Stored data:
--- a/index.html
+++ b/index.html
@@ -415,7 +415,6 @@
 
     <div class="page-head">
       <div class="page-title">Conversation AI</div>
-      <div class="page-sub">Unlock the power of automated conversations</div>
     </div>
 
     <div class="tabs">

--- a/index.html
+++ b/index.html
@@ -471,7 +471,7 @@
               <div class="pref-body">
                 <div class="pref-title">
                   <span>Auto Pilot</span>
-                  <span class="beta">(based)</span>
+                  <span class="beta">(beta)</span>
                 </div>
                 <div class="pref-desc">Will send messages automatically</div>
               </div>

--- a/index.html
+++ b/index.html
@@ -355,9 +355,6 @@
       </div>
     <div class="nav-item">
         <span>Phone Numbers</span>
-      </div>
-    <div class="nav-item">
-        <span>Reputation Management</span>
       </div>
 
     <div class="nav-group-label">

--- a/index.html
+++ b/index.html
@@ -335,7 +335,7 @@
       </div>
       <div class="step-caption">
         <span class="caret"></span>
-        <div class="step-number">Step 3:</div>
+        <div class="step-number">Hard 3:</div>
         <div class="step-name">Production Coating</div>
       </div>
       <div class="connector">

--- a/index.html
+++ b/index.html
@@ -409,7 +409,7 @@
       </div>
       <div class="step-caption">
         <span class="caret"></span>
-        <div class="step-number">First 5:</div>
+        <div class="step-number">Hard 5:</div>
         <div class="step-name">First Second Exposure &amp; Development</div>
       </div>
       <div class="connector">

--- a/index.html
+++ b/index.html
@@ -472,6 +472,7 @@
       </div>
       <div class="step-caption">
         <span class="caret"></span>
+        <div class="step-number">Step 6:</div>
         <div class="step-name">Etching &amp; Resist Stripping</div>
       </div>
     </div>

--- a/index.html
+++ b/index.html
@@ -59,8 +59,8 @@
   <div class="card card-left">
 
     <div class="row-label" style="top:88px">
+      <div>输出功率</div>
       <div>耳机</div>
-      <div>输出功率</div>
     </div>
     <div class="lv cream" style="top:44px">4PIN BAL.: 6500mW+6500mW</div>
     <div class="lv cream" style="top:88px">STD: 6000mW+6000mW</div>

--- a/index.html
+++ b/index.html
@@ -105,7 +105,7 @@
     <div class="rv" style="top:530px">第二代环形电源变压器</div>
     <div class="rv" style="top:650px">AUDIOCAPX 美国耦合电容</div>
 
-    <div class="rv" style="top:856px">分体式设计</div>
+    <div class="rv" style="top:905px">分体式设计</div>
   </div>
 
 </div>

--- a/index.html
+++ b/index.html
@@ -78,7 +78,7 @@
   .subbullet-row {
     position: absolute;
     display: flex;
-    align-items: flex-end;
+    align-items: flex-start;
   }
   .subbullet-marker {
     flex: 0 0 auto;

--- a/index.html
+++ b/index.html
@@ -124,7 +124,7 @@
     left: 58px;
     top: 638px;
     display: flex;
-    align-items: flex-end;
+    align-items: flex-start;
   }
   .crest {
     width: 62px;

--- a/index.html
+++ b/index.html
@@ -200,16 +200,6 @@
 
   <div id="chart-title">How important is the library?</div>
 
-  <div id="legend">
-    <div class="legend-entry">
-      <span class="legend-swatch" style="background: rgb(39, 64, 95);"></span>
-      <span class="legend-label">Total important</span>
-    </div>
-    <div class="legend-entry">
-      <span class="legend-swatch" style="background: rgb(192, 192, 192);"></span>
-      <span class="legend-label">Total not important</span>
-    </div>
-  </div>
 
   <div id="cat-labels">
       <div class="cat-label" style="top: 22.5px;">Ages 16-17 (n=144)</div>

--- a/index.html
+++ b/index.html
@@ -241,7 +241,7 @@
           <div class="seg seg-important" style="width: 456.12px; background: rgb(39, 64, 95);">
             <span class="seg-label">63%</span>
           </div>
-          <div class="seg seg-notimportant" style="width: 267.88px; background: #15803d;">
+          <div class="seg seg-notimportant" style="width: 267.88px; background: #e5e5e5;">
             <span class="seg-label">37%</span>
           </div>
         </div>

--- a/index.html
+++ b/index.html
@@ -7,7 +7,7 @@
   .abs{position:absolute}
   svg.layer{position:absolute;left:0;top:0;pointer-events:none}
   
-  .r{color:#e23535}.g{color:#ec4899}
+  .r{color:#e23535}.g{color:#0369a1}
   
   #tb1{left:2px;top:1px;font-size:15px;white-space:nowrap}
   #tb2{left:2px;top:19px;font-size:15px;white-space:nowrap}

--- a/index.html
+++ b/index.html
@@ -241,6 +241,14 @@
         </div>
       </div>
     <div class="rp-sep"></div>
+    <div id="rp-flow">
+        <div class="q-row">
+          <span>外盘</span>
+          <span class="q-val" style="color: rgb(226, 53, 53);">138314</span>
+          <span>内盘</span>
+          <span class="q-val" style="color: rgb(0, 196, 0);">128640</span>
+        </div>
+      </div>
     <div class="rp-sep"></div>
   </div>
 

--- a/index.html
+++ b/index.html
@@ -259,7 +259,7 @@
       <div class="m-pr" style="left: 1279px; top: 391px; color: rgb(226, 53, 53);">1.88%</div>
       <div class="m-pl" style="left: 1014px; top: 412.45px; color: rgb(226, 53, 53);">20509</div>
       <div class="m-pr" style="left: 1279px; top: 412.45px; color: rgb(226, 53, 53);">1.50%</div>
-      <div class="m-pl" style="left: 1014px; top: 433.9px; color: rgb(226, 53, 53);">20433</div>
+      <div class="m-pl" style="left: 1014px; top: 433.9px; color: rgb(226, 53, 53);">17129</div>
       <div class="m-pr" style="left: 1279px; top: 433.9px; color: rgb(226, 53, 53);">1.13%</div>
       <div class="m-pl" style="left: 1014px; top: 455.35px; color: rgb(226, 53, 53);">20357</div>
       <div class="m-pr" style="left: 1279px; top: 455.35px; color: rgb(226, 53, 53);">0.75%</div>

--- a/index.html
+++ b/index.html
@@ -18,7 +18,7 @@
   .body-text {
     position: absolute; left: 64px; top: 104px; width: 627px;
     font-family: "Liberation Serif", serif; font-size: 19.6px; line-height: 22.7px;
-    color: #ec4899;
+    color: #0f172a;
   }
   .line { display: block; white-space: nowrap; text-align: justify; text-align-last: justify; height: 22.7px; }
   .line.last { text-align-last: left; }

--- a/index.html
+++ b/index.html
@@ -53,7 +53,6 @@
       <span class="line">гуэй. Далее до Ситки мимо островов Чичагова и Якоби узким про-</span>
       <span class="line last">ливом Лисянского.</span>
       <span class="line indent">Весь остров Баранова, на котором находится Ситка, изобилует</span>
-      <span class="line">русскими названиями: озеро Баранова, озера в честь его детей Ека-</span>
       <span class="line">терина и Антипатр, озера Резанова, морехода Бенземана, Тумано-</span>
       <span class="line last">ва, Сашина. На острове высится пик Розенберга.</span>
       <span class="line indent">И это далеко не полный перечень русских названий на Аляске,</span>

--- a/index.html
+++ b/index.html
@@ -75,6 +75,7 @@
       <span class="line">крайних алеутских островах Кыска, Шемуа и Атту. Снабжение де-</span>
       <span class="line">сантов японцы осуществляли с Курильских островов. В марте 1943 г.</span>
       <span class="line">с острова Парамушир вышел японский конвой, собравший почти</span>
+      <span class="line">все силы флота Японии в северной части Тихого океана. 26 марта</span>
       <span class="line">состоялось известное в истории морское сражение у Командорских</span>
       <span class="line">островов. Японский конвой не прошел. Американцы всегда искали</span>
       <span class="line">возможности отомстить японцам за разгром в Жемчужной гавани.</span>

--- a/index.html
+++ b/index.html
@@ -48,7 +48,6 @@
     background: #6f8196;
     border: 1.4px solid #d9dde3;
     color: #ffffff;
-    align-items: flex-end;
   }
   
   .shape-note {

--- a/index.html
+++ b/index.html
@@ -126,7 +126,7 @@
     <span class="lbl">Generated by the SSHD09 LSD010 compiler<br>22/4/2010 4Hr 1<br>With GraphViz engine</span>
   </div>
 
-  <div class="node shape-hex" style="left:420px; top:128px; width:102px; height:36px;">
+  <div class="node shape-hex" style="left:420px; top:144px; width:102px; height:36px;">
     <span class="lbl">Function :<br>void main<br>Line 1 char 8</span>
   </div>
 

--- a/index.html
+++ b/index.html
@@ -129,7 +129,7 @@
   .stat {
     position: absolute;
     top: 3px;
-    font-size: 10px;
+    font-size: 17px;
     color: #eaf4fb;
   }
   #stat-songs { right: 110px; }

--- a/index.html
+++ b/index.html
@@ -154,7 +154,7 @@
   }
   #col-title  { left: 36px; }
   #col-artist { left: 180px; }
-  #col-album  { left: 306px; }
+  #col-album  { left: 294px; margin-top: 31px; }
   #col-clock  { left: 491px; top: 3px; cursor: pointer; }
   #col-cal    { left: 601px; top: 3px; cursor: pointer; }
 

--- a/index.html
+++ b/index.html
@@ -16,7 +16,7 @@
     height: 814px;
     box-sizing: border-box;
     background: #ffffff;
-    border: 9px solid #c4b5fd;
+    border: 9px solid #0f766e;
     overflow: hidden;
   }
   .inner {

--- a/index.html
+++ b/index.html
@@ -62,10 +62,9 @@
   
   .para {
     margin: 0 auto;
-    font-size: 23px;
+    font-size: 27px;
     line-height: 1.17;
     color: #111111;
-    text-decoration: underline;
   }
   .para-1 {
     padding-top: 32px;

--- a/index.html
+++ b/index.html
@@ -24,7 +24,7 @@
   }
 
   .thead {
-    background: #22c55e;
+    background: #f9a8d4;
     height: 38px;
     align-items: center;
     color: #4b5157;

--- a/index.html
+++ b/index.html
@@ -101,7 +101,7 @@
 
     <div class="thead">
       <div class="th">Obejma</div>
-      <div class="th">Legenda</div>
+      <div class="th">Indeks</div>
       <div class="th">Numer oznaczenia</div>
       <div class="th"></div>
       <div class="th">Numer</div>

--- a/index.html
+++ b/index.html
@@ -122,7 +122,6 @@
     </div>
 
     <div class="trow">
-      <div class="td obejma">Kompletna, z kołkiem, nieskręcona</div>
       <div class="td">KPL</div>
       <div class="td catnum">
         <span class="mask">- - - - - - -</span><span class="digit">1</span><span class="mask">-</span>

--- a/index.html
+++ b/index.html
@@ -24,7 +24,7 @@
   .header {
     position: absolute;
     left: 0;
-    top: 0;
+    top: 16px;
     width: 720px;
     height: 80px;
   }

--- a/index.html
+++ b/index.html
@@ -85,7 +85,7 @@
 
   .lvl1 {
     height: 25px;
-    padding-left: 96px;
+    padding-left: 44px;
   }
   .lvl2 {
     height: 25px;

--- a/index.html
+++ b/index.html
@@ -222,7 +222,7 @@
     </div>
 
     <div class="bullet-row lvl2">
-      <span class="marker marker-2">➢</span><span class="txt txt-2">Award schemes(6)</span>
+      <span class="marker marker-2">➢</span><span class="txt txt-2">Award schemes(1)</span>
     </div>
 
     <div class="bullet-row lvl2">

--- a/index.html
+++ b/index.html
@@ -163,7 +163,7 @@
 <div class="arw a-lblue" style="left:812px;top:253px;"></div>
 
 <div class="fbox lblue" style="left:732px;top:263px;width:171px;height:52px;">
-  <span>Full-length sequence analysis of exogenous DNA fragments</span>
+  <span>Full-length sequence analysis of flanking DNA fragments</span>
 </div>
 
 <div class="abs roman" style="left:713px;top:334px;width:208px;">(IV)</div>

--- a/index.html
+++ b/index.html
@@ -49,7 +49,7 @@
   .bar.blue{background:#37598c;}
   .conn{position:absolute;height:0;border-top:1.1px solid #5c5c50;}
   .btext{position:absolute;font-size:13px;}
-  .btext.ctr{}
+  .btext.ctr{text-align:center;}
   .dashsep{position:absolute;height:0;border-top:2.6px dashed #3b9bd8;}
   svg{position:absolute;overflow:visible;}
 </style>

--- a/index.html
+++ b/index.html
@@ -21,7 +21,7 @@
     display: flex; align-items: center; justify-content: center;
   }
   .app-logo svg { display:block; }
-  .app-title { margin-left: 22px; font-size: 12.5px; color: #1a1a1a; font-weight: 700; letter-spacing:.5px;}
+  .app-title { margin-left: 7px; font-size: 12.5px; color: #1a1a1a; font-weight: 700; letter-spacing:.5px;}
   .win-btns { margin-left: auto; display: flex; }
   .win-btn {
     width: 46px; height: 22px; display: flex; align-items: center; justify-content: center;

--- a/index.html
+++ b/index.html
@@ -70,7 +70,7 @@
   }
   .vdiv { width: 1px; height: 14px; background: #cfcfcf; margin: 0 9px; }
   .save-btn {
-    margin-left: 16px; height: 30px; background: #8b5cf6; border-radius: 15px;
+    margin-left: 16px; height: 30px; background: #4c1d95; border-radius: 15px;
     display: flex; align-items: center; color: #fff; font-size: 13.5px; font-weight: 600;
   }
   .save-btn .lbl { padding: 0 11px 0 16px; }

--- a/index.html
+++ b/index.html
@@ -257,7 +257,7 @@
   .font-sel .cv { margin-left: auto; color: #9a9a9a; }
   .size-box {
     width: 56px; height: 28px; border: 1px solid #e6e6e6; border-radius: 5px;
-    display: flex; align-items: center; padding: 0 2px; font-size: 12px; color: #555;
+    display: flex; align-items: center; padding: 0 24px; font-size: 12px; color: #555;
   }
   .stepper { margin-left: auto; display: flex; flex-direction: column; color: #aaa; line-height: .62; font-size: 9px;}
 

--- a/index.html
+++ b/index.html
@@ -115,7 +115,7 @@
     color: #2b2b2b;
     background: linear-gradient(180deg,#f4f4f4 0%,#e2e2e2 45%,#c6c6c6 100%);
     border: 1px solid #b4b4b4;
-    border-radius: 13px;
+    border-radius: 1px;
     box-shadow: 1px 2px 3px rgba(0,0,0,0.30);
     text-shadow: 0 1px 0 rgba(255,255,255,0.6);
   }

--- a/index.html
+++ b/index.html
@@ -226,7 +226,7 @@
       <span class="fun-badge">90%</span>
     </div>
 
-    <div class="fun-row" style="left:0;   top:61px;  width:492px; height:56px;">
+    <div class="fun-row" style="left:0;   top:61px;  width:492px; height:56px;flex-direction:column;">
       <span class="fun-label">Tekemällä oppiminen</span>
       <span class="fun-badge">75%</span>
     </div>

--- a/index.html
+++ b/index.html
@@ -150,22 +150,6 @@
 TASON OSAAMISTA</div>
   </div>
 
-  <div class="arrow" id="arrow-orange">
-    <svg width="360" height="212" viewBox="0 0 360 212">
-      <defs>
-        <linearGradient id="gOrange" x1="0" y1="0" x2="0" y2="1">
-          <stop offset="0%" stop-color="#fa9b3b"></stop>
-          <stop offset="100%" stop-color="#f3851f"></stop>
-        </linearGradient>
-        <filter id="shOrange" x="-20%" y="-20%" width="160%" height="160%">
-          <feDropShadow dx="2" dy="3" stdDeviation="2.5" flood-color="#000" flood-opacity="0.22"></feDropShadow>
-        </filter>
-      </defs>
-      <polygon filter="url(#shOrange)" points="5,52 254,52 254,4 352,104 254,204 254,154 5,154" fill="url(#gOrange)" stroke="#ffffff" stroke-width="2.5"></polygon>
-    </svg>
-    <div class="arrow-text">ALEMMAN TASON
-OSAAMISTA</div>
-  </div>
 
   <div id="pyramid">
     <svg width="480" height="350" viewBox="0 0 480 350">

_WHAT IS REQUIRED_
Search the data above for the word "space" and show every line that has it.

_SOLUTION FOR THIS PROBLEM_
   #tb1{left:2px;top:1px;font-size:15px;white-space:nowrap}
   #tb2{left:2px;top:19px;font-size:15px;white-space:nowrap}
   .line { display: block; white-space: nowrap; text-align: justify; text-align-last: justify; height: 22.7px; }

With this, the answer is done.